Please write out exactly the lines of the data below from the line holding "[376,275,605,319] Mimmy cursor" through the line holding "[164,1025,817,1069] Hello Kitty", and leave out the rest.

## DATA PROVIDED
*** Block opens ***
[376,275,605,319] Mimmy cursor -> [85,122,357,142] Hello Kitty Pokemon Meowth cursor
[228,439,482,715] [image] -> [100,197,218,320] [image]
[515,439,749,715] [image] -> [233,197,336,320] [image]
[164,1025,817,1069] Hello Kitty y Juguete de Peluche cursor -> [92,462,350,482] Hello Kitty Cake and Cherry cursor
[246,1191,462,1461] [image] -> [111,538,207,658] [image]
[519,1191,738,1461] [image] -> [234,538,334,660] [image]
*** Block closes ***
*** Block opens ***
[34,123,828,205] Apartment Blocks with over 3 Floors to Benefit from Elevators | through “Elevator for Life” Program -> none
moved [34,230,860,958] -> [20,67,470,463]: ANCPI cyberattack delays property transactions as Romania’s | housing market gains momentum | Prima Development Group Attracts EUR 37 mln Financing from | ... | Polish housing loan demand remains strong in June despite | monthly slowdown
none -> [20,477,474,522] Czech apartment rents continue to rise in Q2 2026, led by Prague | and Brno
*** Block closes ***
*** Block opens ***
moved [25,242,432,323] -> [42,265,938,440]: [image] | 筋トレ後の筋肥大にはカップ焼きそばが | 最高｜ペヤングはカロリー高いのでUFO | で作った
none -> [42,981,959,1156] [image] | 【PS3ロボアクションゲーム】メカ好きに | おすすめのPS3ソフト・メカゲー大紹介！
*** Block closes ***
## RESPONSE FOR THIS EXERCISE
[376,275,605,319] Mimmy cursor -> [85,122,357,142] Hello Kitty Pokemon Meowth cursor
[228,439,482,715] [image] -> [100,197,218,320] [image]
[515,439,749,715] [image] -> [233,197,336,320] [image]
[164,1025,817,1069] Hello Kitty y Juguete de Peluche cursor -> [92,462,350,482] Hello Kitty Cake and Cherry cursor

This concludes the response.